Present each line of the entries below that holds the word "GLASS".

[THE DATA — start]

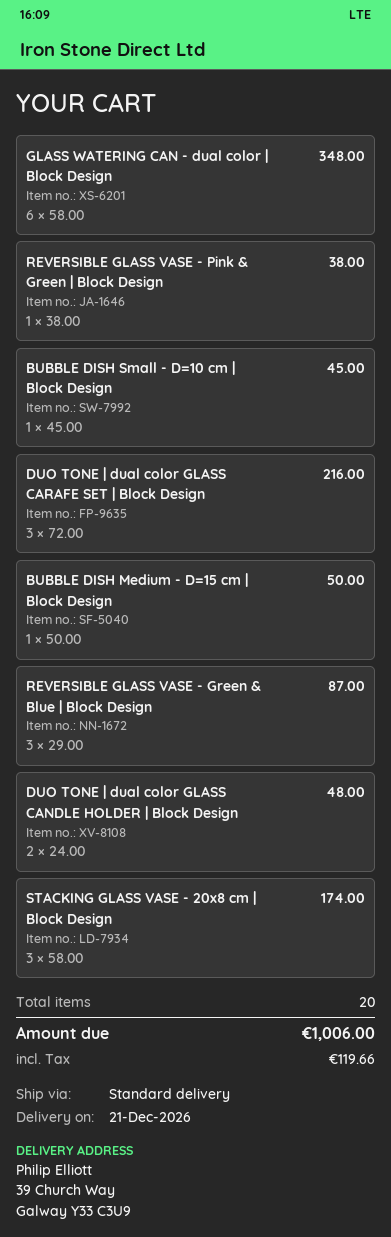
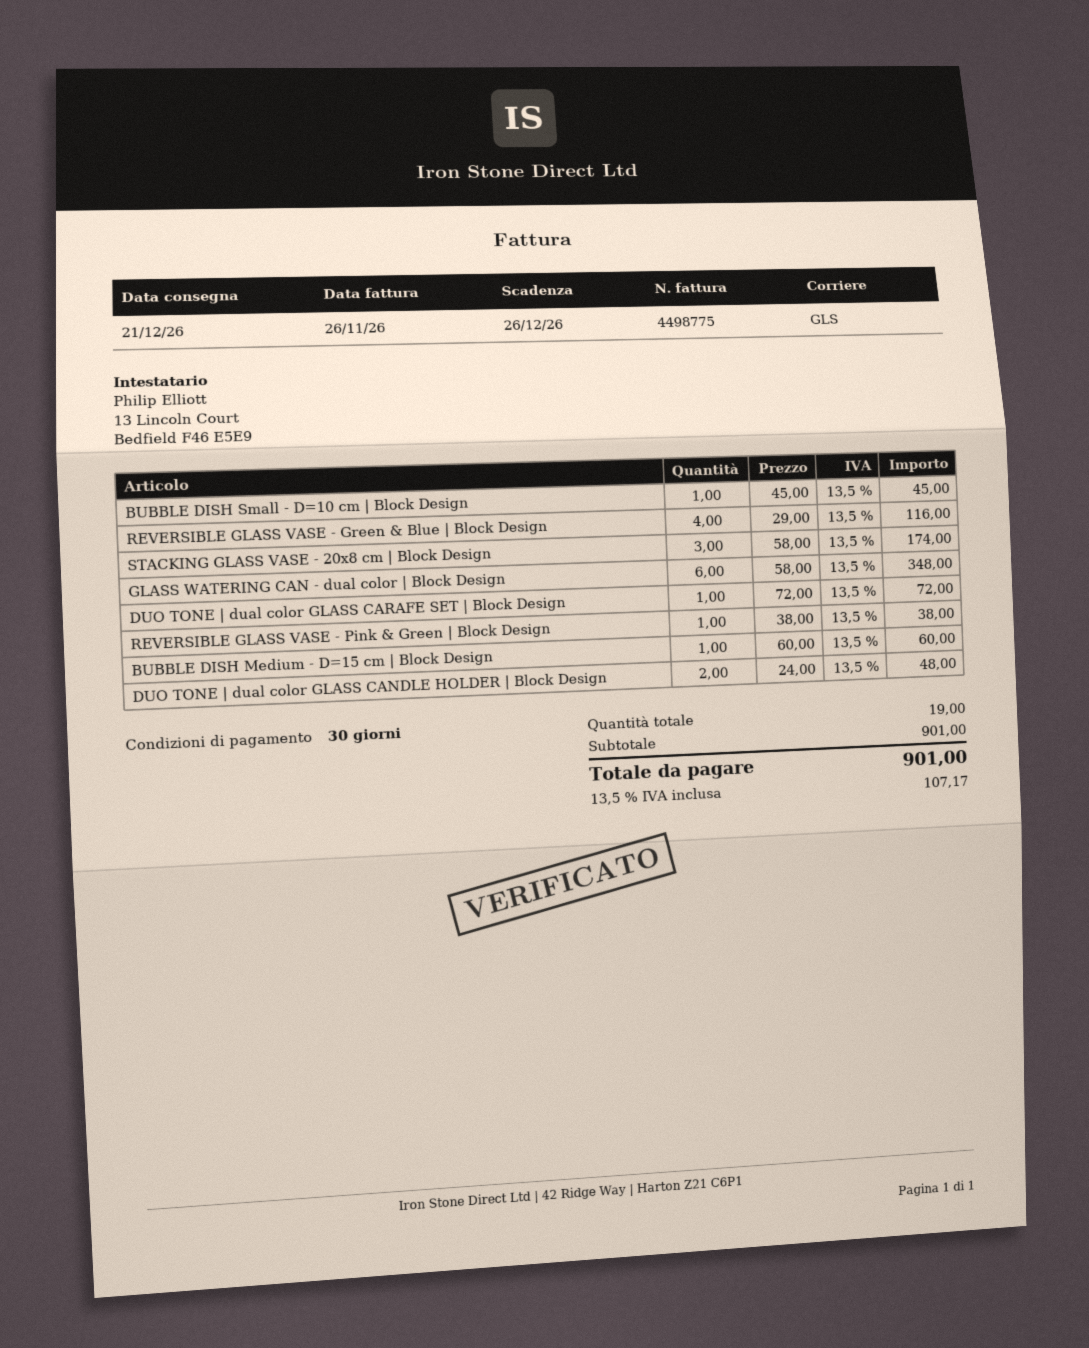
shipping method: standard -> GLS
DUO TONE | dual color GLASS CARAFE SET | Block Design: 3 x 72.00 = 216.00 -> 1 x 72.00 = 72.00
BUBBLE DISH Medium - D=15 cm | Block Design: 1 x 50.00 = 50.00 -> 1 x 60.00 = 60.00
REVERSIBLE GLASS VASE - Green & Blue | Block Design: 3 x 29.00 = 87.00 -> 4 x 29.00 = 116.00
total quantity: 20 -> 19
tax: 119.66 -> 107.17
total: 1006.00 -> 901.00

[THE DATA — finish]
[THE DATA — start]

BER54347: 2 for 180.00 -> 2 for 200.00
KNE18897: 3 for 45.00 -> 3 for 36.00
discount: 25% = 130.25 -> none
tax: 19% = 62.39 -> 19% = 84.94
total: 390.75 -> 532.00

[THE DATA — finish]
[THE DATA — start]

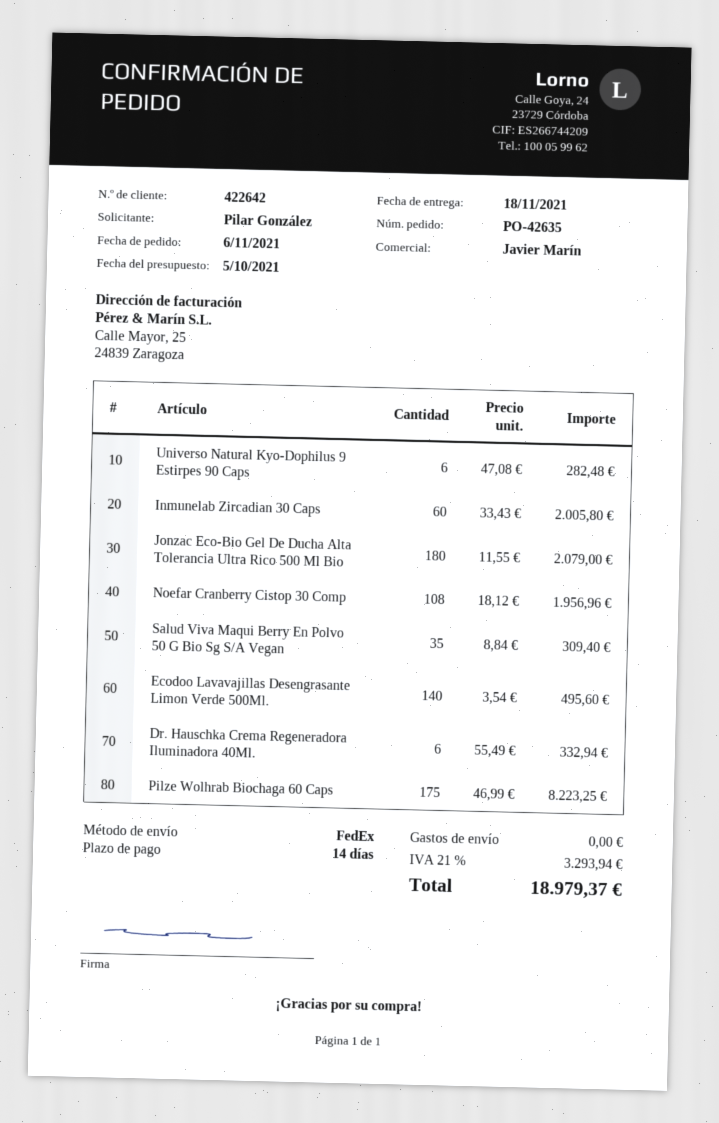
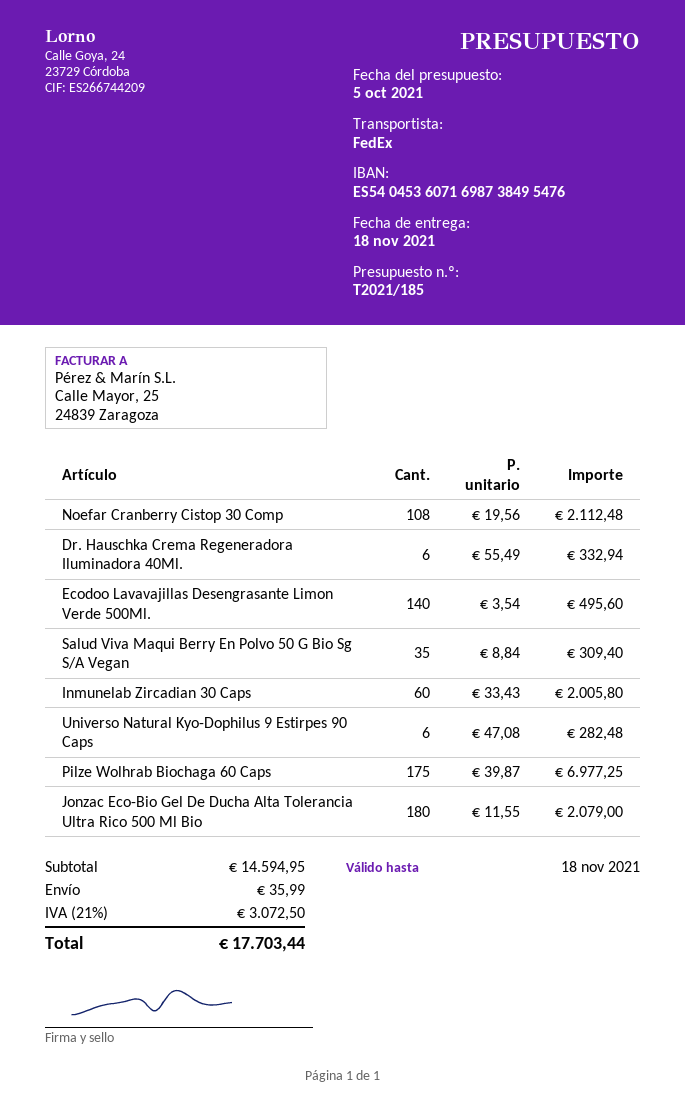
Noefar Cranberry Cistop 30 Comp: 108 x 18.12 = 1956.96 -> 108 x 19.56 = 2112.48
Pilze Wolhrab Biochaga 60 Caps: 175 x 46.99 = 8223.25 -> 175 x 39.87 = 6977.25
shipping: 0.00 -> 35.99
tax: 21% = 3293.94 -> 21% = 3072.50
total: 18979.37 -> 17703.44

[THE DATA — finish]

§ **RESPONSE TO THE TASK**:
DUO TONE | dual color GLASS CARAFE SET | Block Design: 3 x 72.00 = 216.00 -> 1 x 72.00 = 72.00
REVERSIBLE GLASS VASE - Green & Blue | Block Design: 3 x 29.00 = 87.00 -> 4 x 29.00 = 116.00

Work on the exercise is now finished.